Jahanbakhsh discovered that engagement metrics aren’t neutral (0). The world’s most popular social media platforms, which we willingly engage with every day, favor self-centered human values like hedonism and stimulation because they amplify emotionally charged feelings that fuel likes, comments, and shares. Even crazier, 63% of participants saw an entirely different X feed when it was reranked around their explicit human value system. That means you’re not actually seeing what you want; you’re seeing what the “black box” wants.
🪴 A HEALTHIER FEED IS POSSIBLE
⦿ 4️⃣ Scrolling, A Double-Edged Sword?
When Aza Raskin, a 22-year-old graduate from the University of Chicago, invented the “infinite scroll” on Apr. 25th, 2006, he unintentionally gave birth to one of the most addictive forms of entertainment ever conceived.
When you spend countless hours mindlessly watching TikToks or listening to Spotify’s AI DJ, every scroll and sound is meticulously engineered to capture your attention. And yet, a quiet emptiness still lingers. We live in the most connected era in human history, with unlimited access to entertainment. Even so, we still feel increasingly disconnected from ourselves.
So, why do we still feel so disconnected?

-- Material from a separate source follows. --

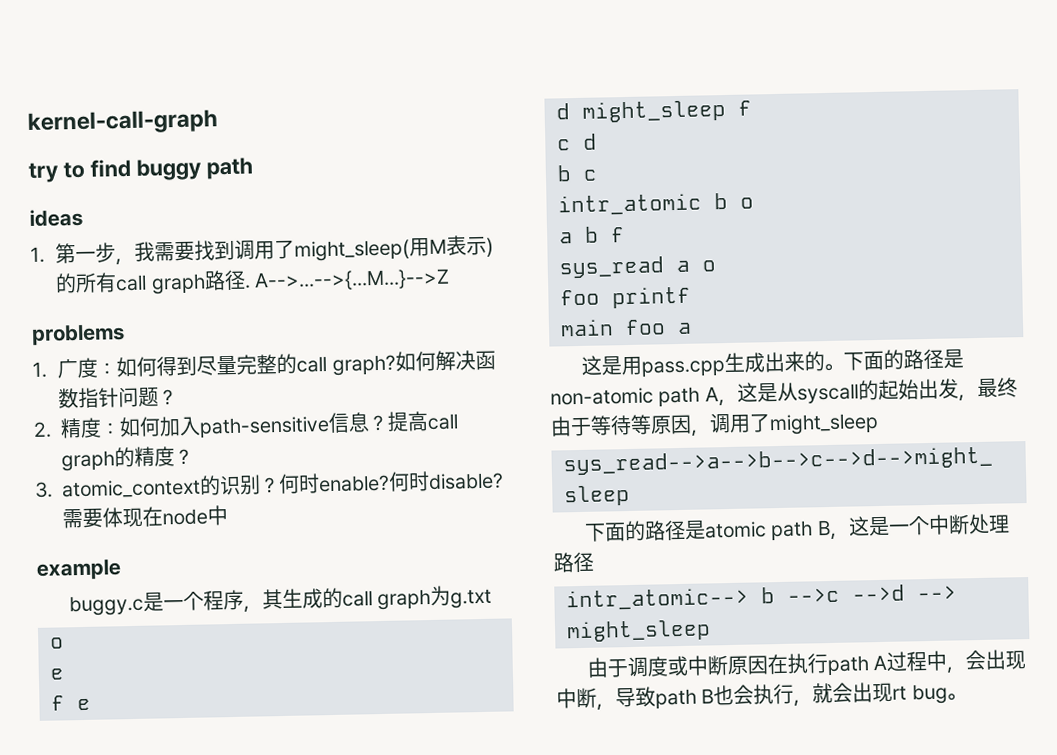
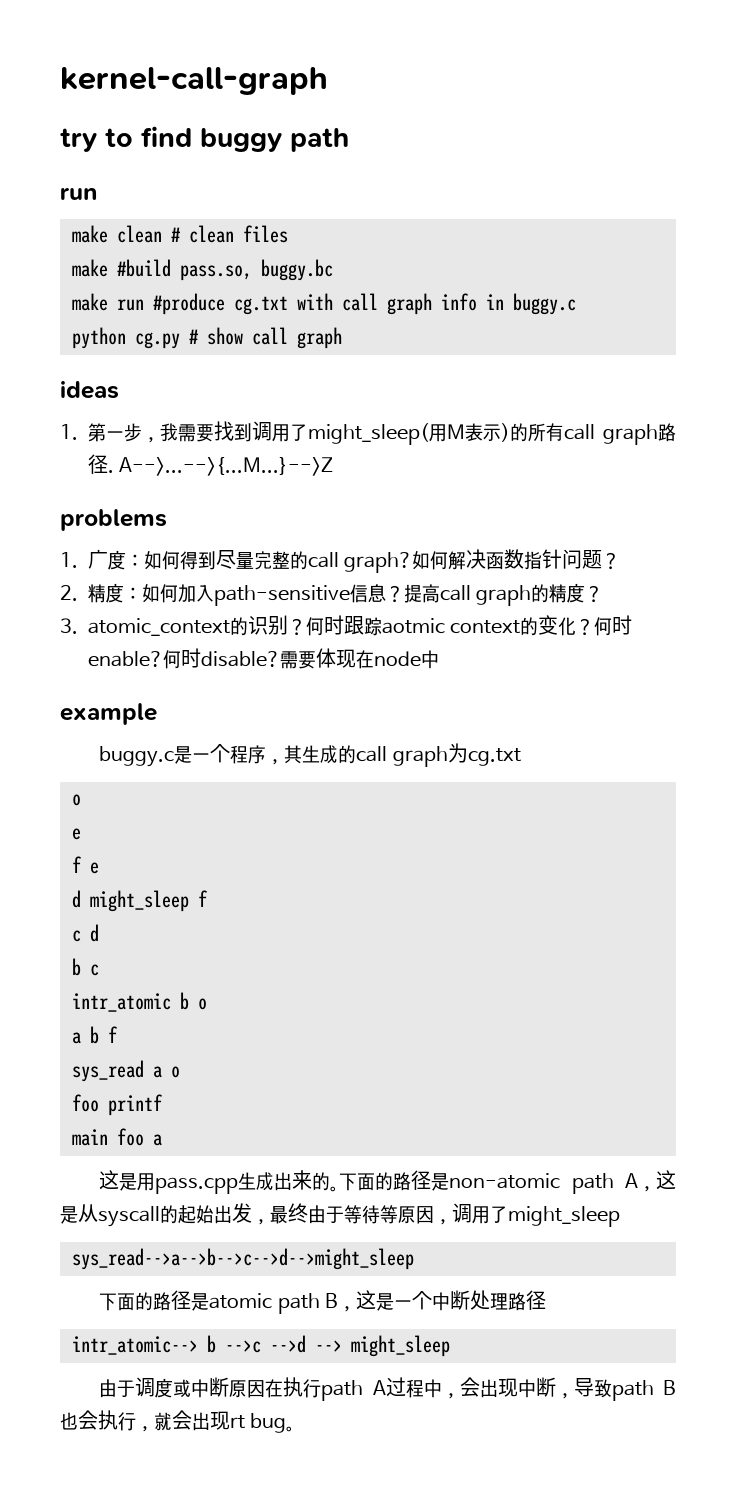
(253, 168) none -> [60,187,97,200] [72,225,288,243] [72,259,333,281] [72,293,576,315] [72,327,342,349] // run // make clean # clean files // make #build pass.so, buggy.bc // make run #produce cg.txt with call graph info in buggy.c // python cg.py # show call graph
(320, 483) none -> [344,615,633,636] 跟踪aotmic context的变化？何时
[450,588,493,609] g.txt -> [467,748,521,766] cg.txt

It’s because the world’s most popular social media platforms train us on what to enjoy by repeatedly exposing us to variations of entertainment we previously liked, commented on, or shared. This creates an “echo chamber,” where we inadvertently isolate ourselves within a narrow digital reality without actively consuming anything that’s truly new. Over time, we gradually forget whether we genuinely care about a certain piece of content if we’ve simply been trained to engage with it.
Unfortunately, there aren’t any social media platforms today that let you tailor feeds based on your explicit human value system. The closest thing we have is Reddit, letting you choose from more than 138,000 active subreddits, like r/funny, which is dedicated to sharing lighthearted memes. Reddit doesn’t force you to consume content outside the active subreddits you join.
🔑 KEY TAKEAWAY
Believe it or not, social media feeds aren’t actually giving you what you want. They’re simply exploiting what you can’t look away from. By weaponizing high-arousal emotions like outrage and anxiety, they manufacture a mirror that only reflects who you are in your most reactive emotional state. But social media platforms can’t force your hand. Every like, comment, and share is a deliberate choice you control. So, be more intentional about what you choose to engage with.